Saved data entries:
*-*-*
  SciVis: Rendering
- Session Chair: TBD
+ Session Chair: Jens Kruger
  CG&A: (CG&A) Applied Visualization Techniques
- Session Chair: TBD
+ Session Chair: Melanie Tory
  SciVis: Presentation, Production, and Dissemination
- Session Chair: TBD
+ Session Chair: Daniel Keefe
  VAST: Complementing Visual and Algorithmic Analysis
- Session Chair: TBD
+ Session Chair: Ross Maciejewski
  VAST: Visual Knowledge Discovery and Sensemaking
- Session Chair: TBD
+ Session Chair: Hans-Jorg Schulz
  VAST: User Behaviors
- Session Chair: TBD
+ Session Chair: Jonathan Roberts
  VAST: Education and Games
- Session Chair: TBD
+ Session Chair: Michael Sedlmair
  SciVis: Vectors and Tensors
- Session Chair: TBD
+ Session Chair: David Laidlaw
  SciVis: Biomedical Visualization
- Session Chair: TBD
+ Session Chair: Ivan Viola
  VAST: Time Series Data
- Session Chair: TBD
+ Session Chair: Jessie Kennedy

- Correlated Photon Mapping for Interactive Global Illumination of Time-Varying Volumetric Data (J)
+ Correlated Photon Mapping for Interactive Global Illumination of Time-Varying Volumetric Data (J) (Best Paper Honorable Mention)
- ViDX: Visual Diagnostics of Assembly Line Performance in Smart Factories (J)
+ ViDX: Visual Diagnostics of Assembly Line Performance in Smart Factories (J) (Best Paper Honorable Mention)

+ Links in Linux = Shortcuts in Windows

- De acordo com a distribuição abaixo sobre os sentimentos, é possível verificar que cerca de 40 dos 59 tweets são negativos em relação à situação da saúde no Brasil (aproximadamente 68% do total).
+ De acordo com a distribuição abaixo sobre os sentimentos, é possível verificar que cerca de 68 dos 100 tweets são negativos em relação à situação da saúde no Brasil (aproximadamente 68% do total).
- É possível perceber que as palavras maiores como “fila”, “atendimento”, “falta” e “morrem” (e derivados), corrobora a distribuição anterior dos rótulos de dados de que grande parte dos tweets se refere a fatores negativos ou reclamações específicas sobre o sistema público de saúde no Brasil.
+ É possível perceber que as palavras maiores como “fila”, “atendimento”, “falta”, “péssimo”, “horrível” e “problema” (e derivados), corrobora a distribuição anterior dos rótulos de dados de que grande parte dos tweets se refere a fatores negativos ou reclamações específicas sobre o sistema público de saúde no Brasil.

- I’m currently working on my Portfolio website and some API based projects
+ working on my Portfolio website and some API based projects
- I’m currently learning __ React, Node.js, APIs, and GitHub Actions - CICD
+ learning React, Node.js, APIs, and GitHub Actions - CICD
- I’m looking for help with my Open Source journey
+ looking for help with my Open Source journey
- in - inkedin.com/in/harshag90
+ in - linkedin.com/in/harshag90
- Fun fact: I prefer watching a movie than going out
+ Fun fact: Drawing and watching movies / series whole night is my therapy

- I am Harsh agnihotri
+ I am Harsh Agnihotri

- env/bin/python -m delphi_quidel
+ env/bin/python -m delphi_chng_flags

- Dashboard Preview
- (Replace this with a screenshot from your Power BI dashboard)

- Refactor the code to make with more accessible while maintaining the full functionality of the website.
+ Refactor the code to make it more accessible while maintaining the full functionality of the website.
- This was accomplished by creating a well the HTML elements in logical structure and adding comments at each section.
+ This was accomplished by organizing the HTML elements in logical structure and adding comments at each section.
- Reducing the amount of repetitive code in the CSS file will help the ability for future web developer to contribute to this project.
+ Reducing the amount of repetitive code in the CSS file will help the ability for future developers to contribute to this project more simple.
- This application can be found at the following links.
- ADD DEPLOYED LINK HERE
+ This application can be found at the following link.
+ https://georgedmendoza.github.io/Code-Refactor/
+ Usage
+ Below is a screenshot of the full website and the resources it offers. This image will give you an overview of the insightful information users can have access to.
*-*-*
**ABOUT THIS EXERCISE**
Copy out the range of lines above starting at the line with "- É possível" and ending at the line with "- Reducing the", exactly and including both.

**EXERCISE SOLUTION**
- É possível perceber que as palavras maiores como “fila”, “atendimento”, “falta” e “morrem” (e derivados), corrobora a distribuição anterior dos rótulos de dados de que grande parte dos tweets se refere a fatores negativos ou reclamações específicas sobre o sistema público de saúde no Brasil.
+ É possível perceber que as palavras maiores como “fila”, “atendimento”, “falta”, “péssimo”, “horrível” e “problema” (e derivados), corrobora a distribuição anterior dos rótulos de dados de que grande parte dos tweets se refere a fatores negativos ou reclamações específicas sobre o sistema público de saúde no Brasil.

- I’m currently working on my Portfolio website and some API based projects
+ working on my Portfolio website and some API based projects
- I’m currently learning __ React, Node.js, APIs, and GitHub Actions - CICD
+ learning React, Node.js, APIs, and GitHub Actions - CICD
- I’m looking for help with my Open Source journey
+ looking for help with my Open Source journey
- in - inkedin.com/in/harshag90
+ in - linkedin.com/in/harshag90
- Fun fact: I prefer watching a movie than going out
+ Fun fact: Drawing and watching movies / series whole night is my therapy

- I am Harsh agnihotri
+ I am Harsh Agnihotri

- env/bin/python -m delphi_quidel
+ env/bin/python -m delphi_chng_flags

- Dashboard Preview
- (Replace this with a screenshot from your Power BI dashboard)

- Refactor the code to make with more accessible while maintaining the full functionality of the website.
+ Refactor the code to make it more accessible while maintaining the full functionality of the website.
- This was accomplished by creating a well the HTML elements in logical structure and adding comments at each section.
+ This was accomplished by organizing the HTML elements in logical structure and adding comments at each section.
- Reducing the amount of repetitive code in the CSS file will help the ability for future web developer to contribute to this project.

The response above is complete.